▸ **WHAT THE EXERCISE ASKS**
An exact copy of the records is needed; please leave the images out.

▸ **MATERIAL SHOWN**
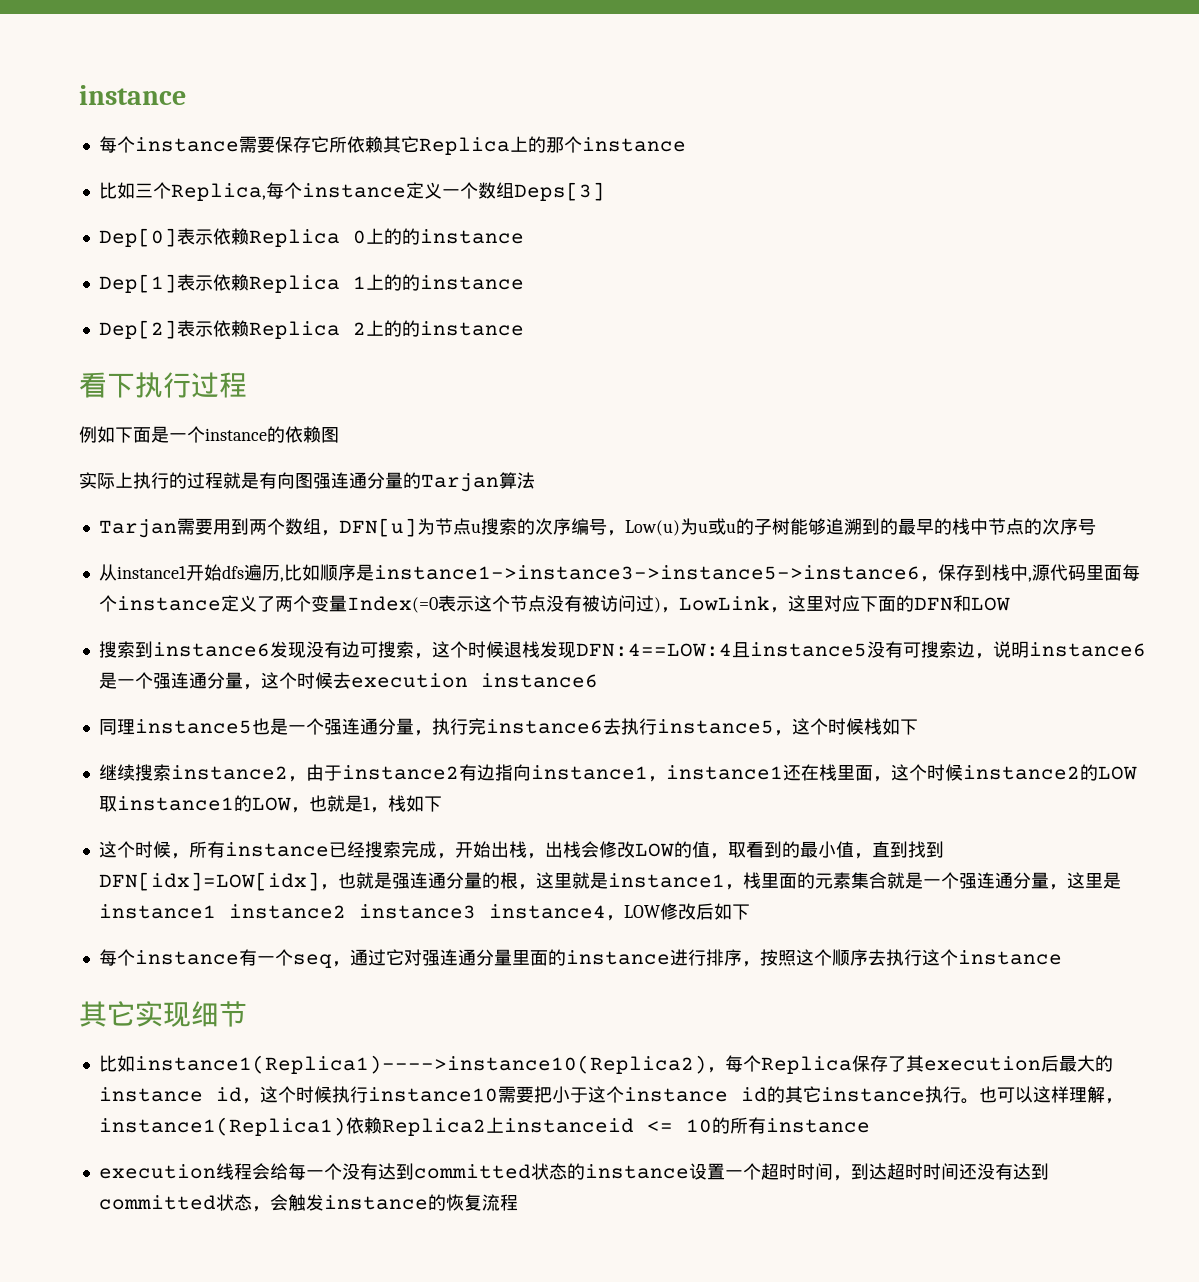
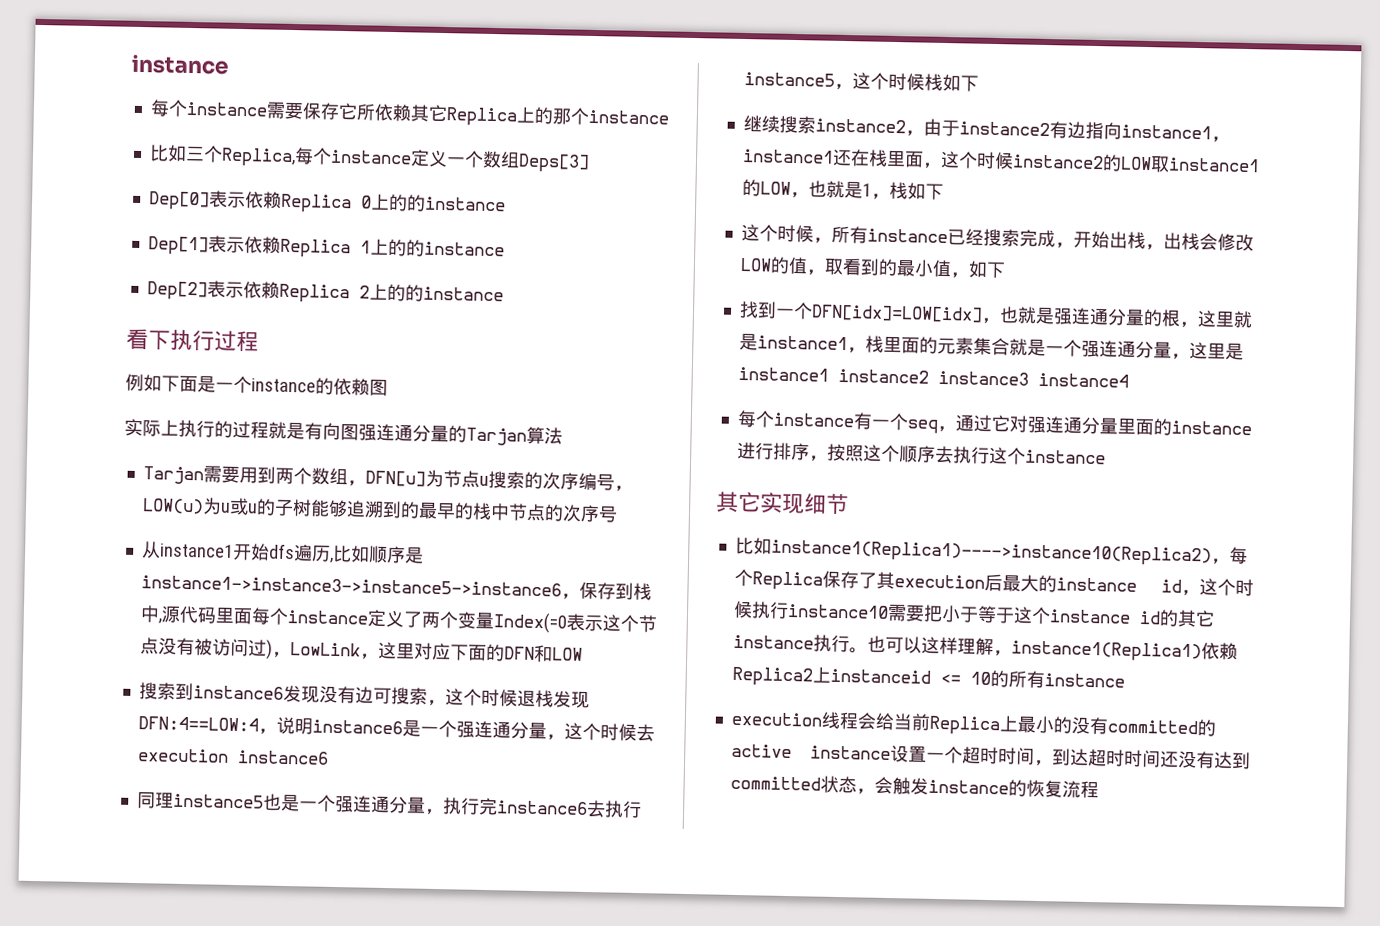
- Tarjan需要用到两个数组，DFN[u]为节点u搜索的次序编号，Low(u)为u或u的子树能够追溯到的最早的栈中节点的次序号
+ Tarjan需要用到两个数组，DFN[u]为节点u搜索的次序编号，LOW(u)为u或u的子树能够追溯到的最早的栈中节点的次序号
- 搜索到instance6发现没有边可搜索，这个时候退栈发现DFN:4==LOW:4且instance5没有可搜索边，说明instance6是一个强连通分量，这个时候去execution instance6
+ 搜索到instance6发现没有边可搜索，这个时候退栈发现DFN:4==LOW:4，说明instance6是一个强连通分量，这个时候去execution instance6
- 这个时候，所有instance已经搜索完成，开始出栈，出栈会修改LOW的值，取看到的最小值，直到找到DFN[idx]=LOW[idx]，也就是强连通分量的根，这里就是instance1，栈里面的元素集合就是一个强连通分量，这里是instance1 instance2 instance3 instance4，LOW修改后如下
+ 这个时候，所有instance已经搜索完成，开始出栈，出栈会修改LOW的值，取看到的最小值，如下
+ 找到一个DFN[idx]=LOW[idx]，也就是强连通分量的根，这里就是instance1，栈里面的元素集合就是一个强连通分量，这里是instance1 instance2 instance3 instance4
- 比如instance1(Replica1)---->instance10(Replica2)，每个Replica保存了其execution后最大的instance id，这个时候执行instance10需要把小于这个instance id的其它instance执行。
+ 比如instance1(Replica1)---->instance10(Replica2)，每个Replica保存了其execution后最大的instance id，这个时候执行instance10需要把小于等于这个instance id的其它instance执行。
- execution线程会给每一个没有达到committed状态的instance设置一个超时时间，到达超时时间还没有达到committed状态，会触发instance的恢复流程
+ execution线程会给当前Replica上最小的没有committed的active instance设置一个超时时间，到达超时时间还没有达到committed状态，会触发instance的恢复流程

▸ **EXERCISE RESULT**
- Tarjan需要用到两个数组，DFN[u]为节点u搜索的次序编号，Low(u)为u或u的子树能够追溯到的最早的栈中节点的次序号
+ Tarjan需要用到两个数组，DFN[u]为节点u搜索的次序编号，LOW(u)为u或u的子树能够追溯到的最早的栈中节点的次序号
- 搜索到instance6发现没有边可搜索，这个时候退栈发现DFN:4==LOW:4且instance5没有可搜索边，说明instance6是一个强连通分量，这个时候去execution instance6
+ 搜索到instance6发现没有边可搜索，这个时候退栈发现DFN:4==LOW:4，说明instance6是一个强连通分量，这个时候去execution instance6
- 这个时候，所有instance已经搜索完成，开始出栈，出栈会修改LOW的值，取看到的最小值，直到找到DFN[idx]=LOW[idx]，也就是强连通分量的根，这里就是instance1，栈里面的元素集合就是一个强连通分量，这里是instance1 instance2 instance3 instance4，LOW修改后如下
+ 这个时候，所有instance已经搜索完成，开始出栈，出栈会修改LOW的值，取看到的最小值，如下
+ 找到一个DFN[idx]=LOW[idx]，也就是强连通分量的根，这里就是instance1，栈里面的元素集合就是一个强连通分量，这里是instance1 instance2 instance3 instance4
- 比如instance1(Replica1)---->instance10(Replica2)，每个Replica保存了其execution后最大的instance id，这个时候执行instance10需要把小于这个instance id的其它instance执行。
+ 比如instance1(Replica1)---->instance10(Replica2)，每个Replica保存了其execution后最大的instance id，这个时候执行instance10需要把小于等于这个instance id的其它instance执行。
- execution线程会给每一个没有达到committed状态的instance设置一个超时时间，到达超时时间还没有达到committed状态，会触发instance的恢复流程
+ execution线程会给当前Replica上最小的没有committed的active instance设置一个超时时间，到达超时时间还没有达到committed状态，会触发instance的恢复流程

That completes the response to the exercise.